Setiap harinya, kucoba diriku untuk selalu termotivasi dan optimis bahwa aku adalah kelompok barisan oposisi yang siap melawan ketidakadilan dalam dunia pendidikan. Mulai dari hal yang terkecil yakni dengan memasuki dunia mereka tanpa ikut terarus didalamnya.
“Ibu juga suka eksplorasi tentang Korea. Tapi ingat, ada beberapa hal yang perlu kita batasi dan teladani. Tidak semua perilaku yang kita idolakan, bisa kita tiru. Memakai baju minim, tentu bukan sebuah pakaian yang menunjukkan jati diri bangsa bukan? Utamanya hal itu juga bertentangan dengan peran kita sebagai seorang hamba terlepas apapun kepercayaan kita.

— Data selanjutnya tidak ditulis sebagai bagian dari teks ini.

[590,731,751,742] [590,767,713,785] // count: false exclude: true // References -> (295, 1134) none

Nah, pasti kita akan dimintai pertanggungjawaban. Makanya, yuk belajar untuk bisa menyaring segala informasi yang kita peroleh. Tentu penyaringnya harus jelas. Yakni dengan mensinergikan logika serta keimanan dalam diri,” kataku pada anak didik agar mereka bisa memahami bahwa setiap perbuatan ada konsekuensinya.

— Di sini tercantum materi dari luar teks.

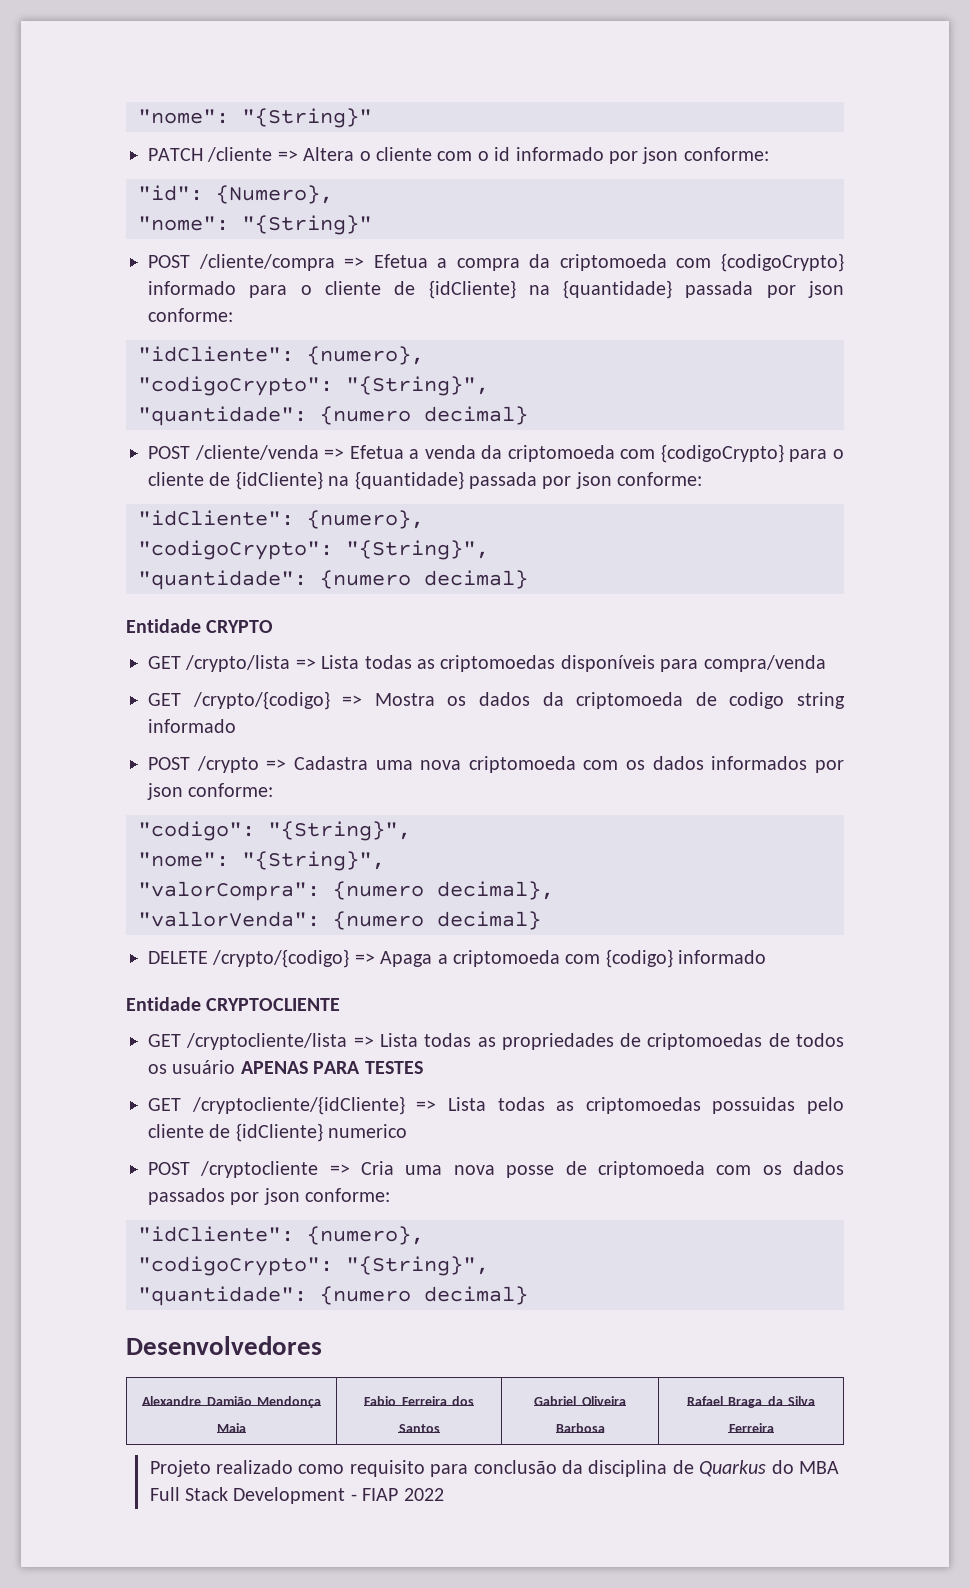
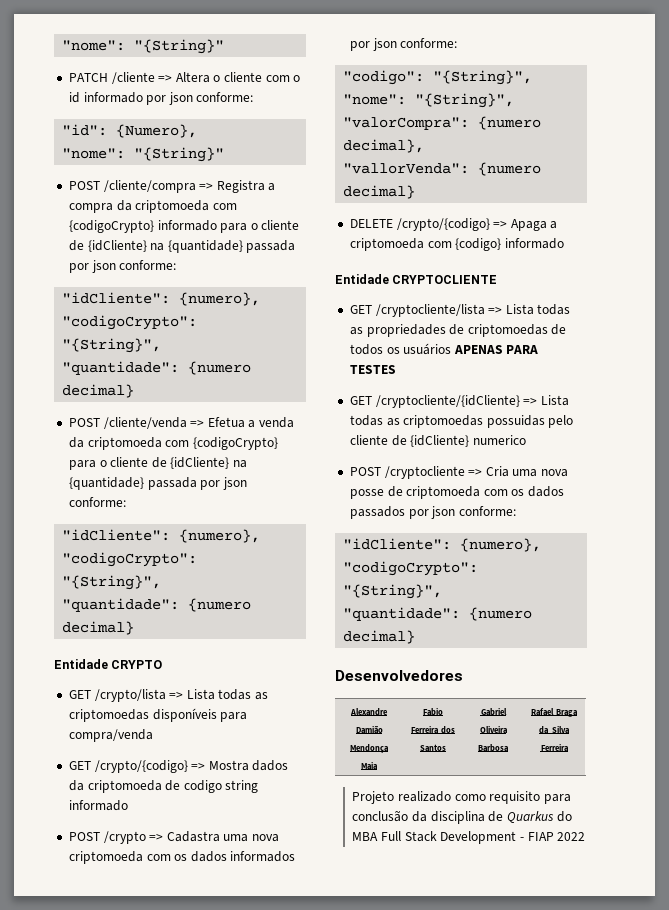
[373,254,428,268] Efetua -> [216,180,265,193] Registra
[447,696,467,706] os -> (249, 765) none
[172,1060,236,1074] usuário -> [403,343,452,355] usuários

“Bu, fulanah alhamdulillah sudah berhasil menerima kenyataan hidup, sekarang ceria seperti sedia kala.” atau “Bu, alhamdulillah fulan sudah berhasil produktif dan banyak membuat karya.” Dua pernyataan diatas menjadi pewarna kebahagiaanku hari ini sebagai buah dari konsistensi. Kesusahan yang dulu kurasakan sebagai guru, nyatanya sebab aku merasa bahwa mereka adalah manusia yang sama pemikirannnya. Sehingga kalau aku berkata “A” maka mereka juga harus mengikutinya. Kalau aku merasa itu salah, maka mereka harus menyetujuinya. Padahal, para anak didikku tercinta adalah kumpulan manusia dengan beragam pemikiran dan latar belakang yang berbeda. Dimana setiap pemikiran dan latar belakang tersebut akan mempengaruhi tingkah laku dan aktivitas mereka sehari – hari. Maka dari itu, butuh antara guru dan anak didik untuk bisa menyelaraskan satu pemikiran dan satu konsep kehidupan. Sehingga apapun jalan keluar yang dijadikan solusi, muaranya tetap sama.
Yakni menggunakan satu konsep pemikiran yang benar dan tidak menyimpang dari keimanan.
Sekarang aku memahami, bahwa tugasku di sekolah bukan sekedar mentransfer informasi dan menyelesaikan administrasi. Tapi lebih dari itu, membimbing serta membersamai mereka dalam menyerap ilmu pengetahuan dan meningkatkan karakter kebaikan untuk diterapkan dalam kehidupan.
Kebahagiaan sebagai seorang guru, akan semakin bertambah bila melihat para anak didik dapat menyelesaikan masalah. Meski itu hal yang sangat sederhana di mata orang dewasa. Terus menjadi guru peradaban tanpa terbebani administrasi adalah kunci, untuk mewujudkan sosok yang mawas diri. Awalan memang susah, namun siapa yang bisa menyangka ternyata menjadi guru peradaban bisa meningkatkan semangat bahagia?